September VHF Contest 2016: More Fun With a Small Station On 2 Meters

This is one of a series of “Notes” I published on Facebook. Since Facebook has discontinued the Notes feature, I am publishing that series here on my blog.

I could have titled this ‘Feast or Famine: What a Difference a Day Makes’. That’s how it is with VHF. Conditions can change quickly. If there is a secret to success, it lies in knowing the ups and downs of propagation – both short and long term – and developing operating techniques tailored to take advantage of opportunities. This is a very different world from HF.

Despite variable conditions, my final VHF contest with low power (barring unforeseen disaster) was the best yet. This contest saw a marked shift in conditions from well above average Saturday to well below average Sunday. My two meter station remains 25 watts to a very short seven element yagi. The boom length of this antenna is less than six feet. I am using low loss cable, but with 350 feet of feedline to the antenna, I lose at least three dB on transmit and receive.
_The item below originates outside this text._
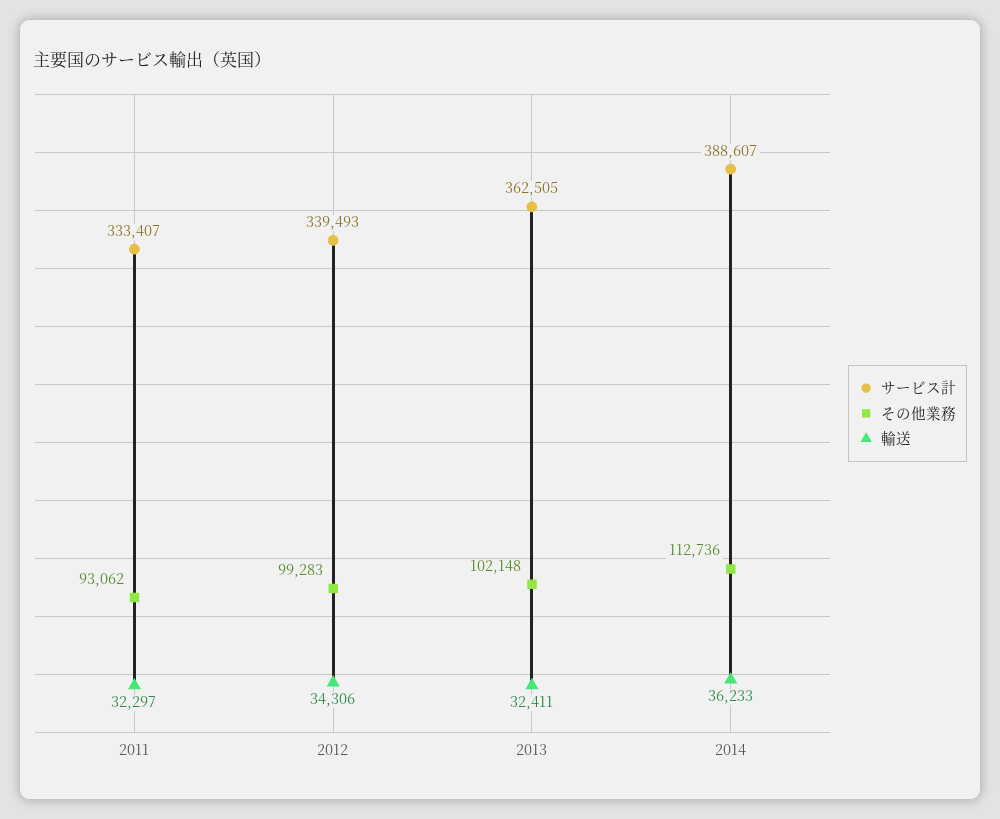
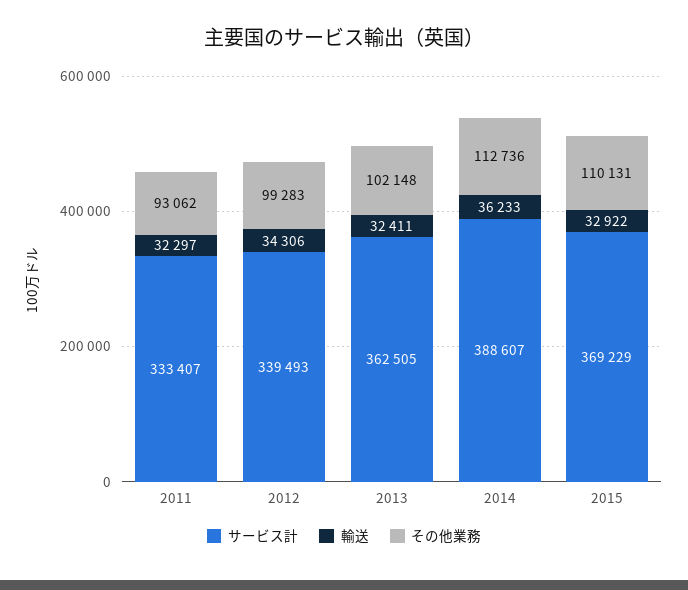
サービス計, 2015: none -> 369229
輸送, 2015: none -> 32922
その他業務, 2015: none -> 110131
Conditions Saturday were quite good. There was clearly some tropo, but not something I would characterize as a great opening. I would call it ‘high normal’ propagation. What is unusual is getting anything above average during a contest weekend! I worked 27 stations in 18 different grid squares between 2:00 pm contest start and 10:00 pm when I shut down for the night. I was not at it continuously. I took several breaks during this period. When I was operating I kept the VFO constantly moving, tuning 144.150 to 144.250. VHF contesters turn their antennas a lot, and propagation peaks play a significant role. Success requires vigilance in finding stations. You not only have to find them, but you have to find them at just the right moment. You can tune the band 10 times and hear nothing, and on the next pass find a booming signal (or several). I also worked two new states (New York and New Jersey), bringing my total in just over three months of rather casual operating to 13 states and four Canadian Provinces. The best peak was around sunset, when I worked three stations at about the 450 mile mark. Two of these were without any form of coordination or advance notice. I heard the stations calling CQ, called them, and worked them. What a thrill that was! I could hear several stations around 500 miles but was not successful in working them.

Sunday morning a cold front moved through the region, wiping out any remaining tropo. The band was noisy from lightning associated with storms along the frontal boundary. Nevertheless, with conditions now clearly below average I was still able to copy some big stations at and just beyond 500 mile range. QSOs Sunday were hard to come by but this does not mean nothing could be worked. Despite poor conditions, at times there were very good, workable signals to 300 miles or more. The trouble was I had worked those stations on Saturday. Winds associated with the storms and behind the front aggravated a source of power line noise to my southwest which I have not been able to track down. I spent much less time operating after that.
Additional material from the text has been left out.